--- DATA SUPPLIED ---

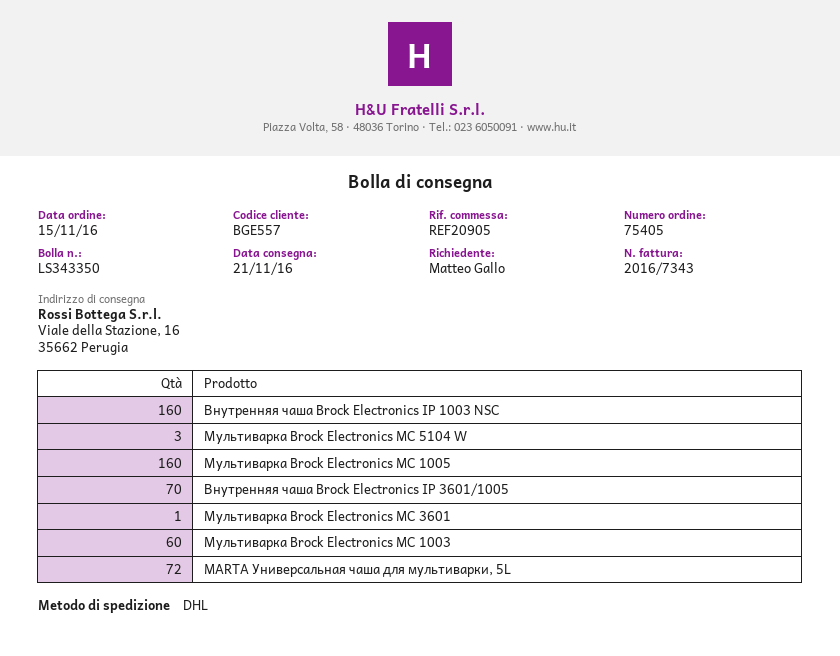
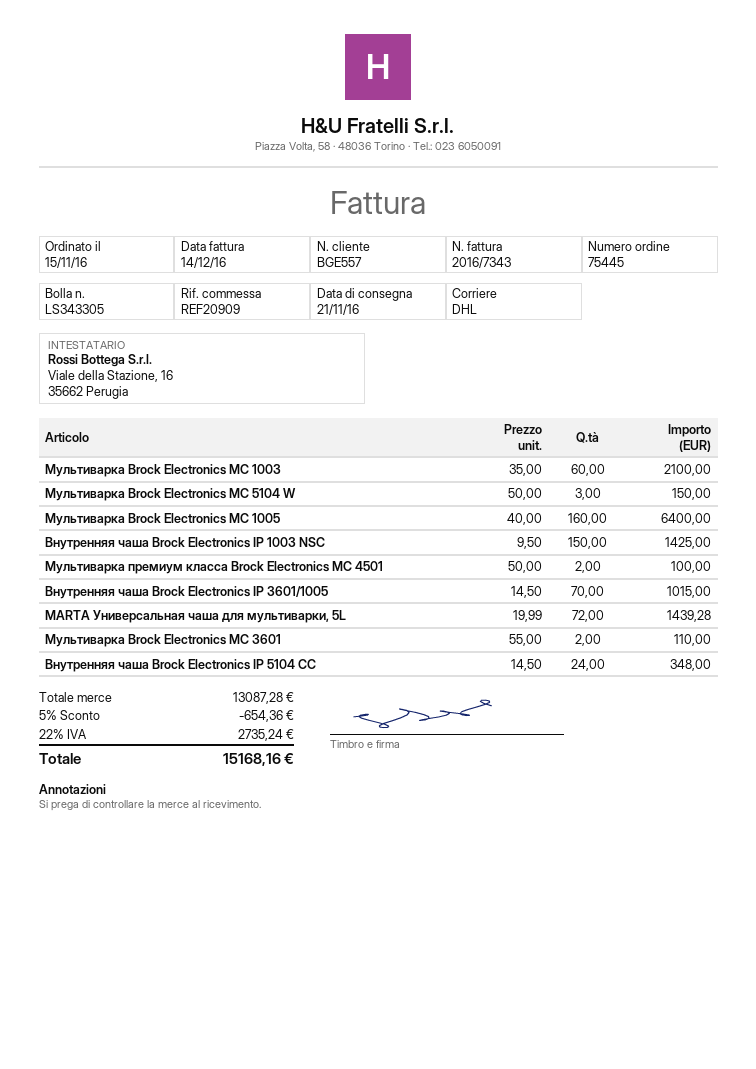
order number: 75405 -> 75445
delivery note number: LS343350 -> LS343305
reference: REF20905 -> REF20909
Внутренняя чаша Brock Electronics IP 1003 NSC: 160 -> 150
Мультиварка Brock Electronics MC 3601: 1 -> 2
Мультиварка премиум класса Brock Electronics MC 4501: none -> 2
Внутренняя чаша Brock Electronics IP 5104 CC: none -> 24

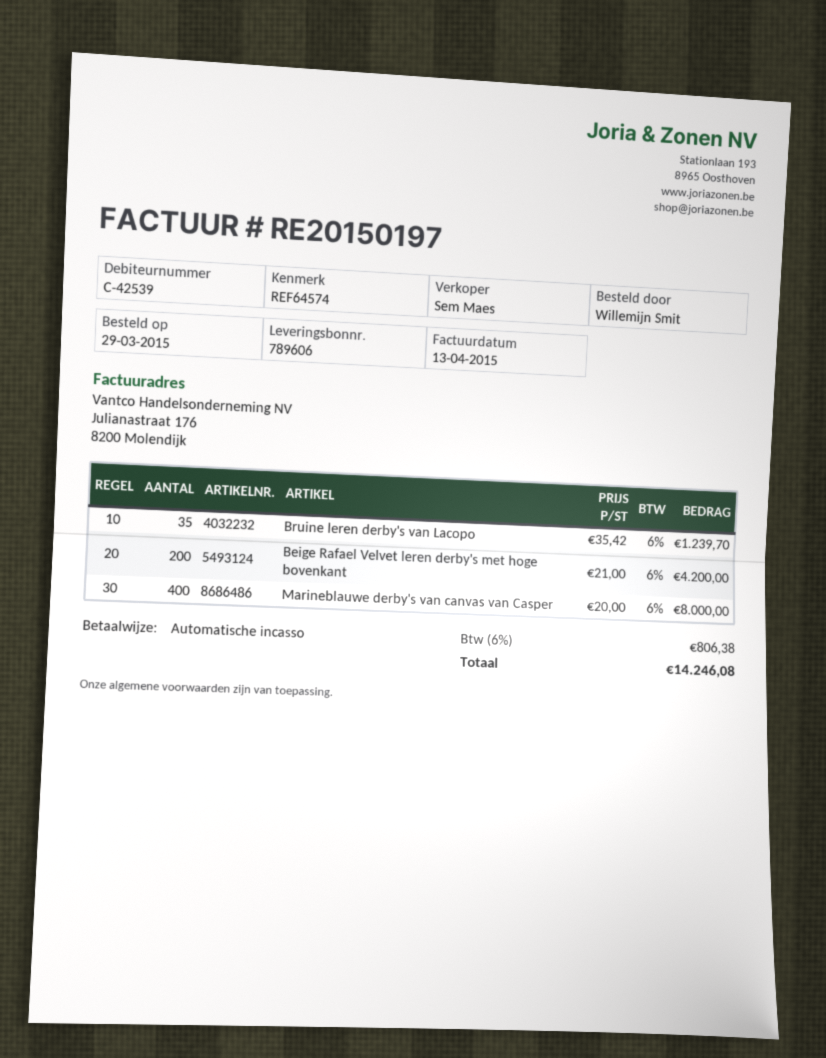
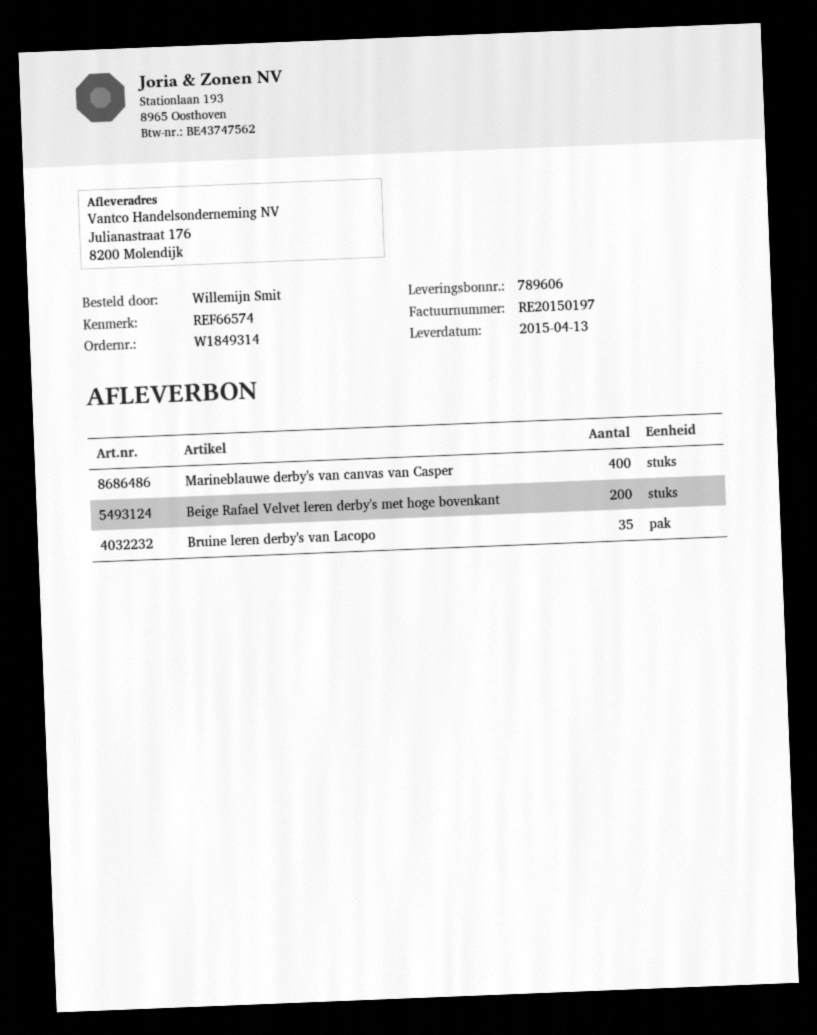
reference: REF64574 -> REF66574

---

TASK DESCRIPTION: Give only the number of lines above that hold the string "чаша".

EXERCISE OUTPUT: 2